How do I tell it that it is the contents of the timecounter pointer which
is volatile, but now what it points at ? I don't want the tc pointer to
be volatile because it obviously isn't. Do I really need to cast it ?
tc = (struct timecounter *)timecounter;
[I see that jdp has answered your question but] cdecl is your friend!
$ cdecl
Type `help' or `?' for help
cdecl explain volatile struct timecounter *timecounter
declare timecounter as pointer to volatile struct timecounter
cdecl declare timecounter as volatile pointer to struct timecounter
struct timecounter * volatile timecounter
-- bakul
PS: Chances are most people don't have cdecl any more. You
can get it like this:
mkdir cdecl;cd cdecl
fetch
ftp://gatekeeper.dec.com/pub/usenet/comp.sources.unix/volume14/cdecl2/part0{1,2}.Z
gzcat part01.Z | gunshar
gzcat part02.Z | gunshar
patch 'EOF'
diff -ru ../cdecl-orig/cdecl.c ./cdecl.c
--- ../cdecl-orig/cdecl.c Tue Feb 5 14:24:23 2002
+++ ./cdecl.c Tue Feb 5 12:12:30 2002
@@ -57,6 +57,9 @@
# include stddef.h
# include string.h
# include stdarg.h
+#ifdef BSD
+#include errno.h
+#endif
#else
# ifndef NOVARARGS
# include varargs.h
@@ -110,6 +113,9 @@
void docast(char*, char*, char*, char*);
void dodexplain(char*, char*, char*, char*);
void docexplain(char*, char*, char*, char*);
+#ifdef __FreeBSD__
+#define setprogname _bad_bad_bad_FreeBSD
+#endif
void setprogname(char *);
int dotmpfile(int, char**), dofileargs(int, char**);
#else
diff -ru ../cdecl-orig/makefile ./makefile
--- ../cdecl-orig/makefile Tue Feb 5 14:24:19 2002
+++ ./makefile Tue Feb 5 12:10:10 2002
@@ -13,7 +13,7 @@
# add -DdodebugTo compile in debugging trace statements.

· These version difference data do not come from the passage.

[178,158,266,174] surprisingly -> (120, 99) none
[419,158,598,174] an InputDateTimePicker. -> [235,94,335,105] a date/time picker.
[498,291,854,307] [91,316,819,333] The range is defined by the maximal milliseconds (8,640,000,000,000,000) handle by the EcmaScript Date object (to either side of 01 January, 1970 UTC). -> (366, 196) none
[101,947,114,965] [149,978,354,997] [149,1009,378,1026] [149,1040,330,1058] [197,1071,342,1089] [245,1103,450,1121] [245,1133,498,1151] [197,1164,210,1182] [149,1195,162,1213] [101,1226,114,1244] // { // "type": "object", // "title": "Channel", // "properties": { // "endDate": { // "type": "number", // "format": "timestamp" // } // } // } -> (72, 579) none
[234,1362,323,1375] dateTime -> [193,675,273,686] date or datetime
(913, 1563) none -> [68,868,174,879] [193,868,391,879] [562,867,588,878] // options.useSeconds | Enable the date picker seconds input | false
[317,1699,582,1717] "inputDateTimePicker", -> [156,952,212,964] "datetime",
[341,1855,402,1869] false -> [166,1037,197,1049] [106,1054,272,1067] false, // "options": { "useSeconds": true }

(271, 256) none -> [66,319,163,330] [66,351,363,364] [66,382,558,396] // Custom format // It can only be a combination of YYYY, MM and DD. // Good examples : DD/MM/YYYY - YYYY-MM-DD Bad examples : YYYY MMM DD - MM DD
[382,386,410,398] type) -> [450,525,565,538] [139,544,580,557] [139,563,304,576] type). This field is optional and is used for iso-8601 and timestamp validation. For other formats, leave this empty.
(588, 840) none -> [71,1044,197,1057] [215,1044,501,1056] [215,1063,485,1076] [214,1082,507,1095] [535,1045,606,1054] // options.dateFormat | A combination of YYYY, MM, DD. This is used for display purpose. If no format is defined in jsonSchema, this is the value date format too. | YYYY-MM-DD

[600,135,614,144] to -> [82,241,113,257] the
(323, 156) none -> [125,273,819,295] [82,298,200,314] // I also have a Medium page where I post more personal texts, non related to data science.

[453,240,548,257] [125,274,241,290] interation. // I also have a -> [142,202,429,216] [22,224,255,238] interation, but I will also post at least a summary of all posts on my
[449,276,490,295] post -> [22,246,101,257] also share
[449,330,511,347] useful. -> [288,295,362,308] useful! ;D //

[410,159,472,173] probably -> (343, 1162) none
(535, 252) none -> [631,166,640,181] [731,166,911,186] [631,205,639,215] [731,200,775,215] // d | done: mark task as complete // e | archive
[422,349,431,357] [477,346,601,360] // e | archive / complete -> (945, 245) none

# add -Ddoyydebug To compile in yacc trace statements.
-CFLAGS= -g -Ddodebug -Ddoyydebug
+CFLAGS= -g -Ddodebug -Ddoyydebug -DBSD
CC= cc
ALLFILES= makefile cdgram.y cdlex.l cdecl.c cdecl.1 testset testset++
BIN= /usr/lubin
EOF
make
# as root:
make install BIN=/usr/local/bin
No idea if c++decl is valid any more!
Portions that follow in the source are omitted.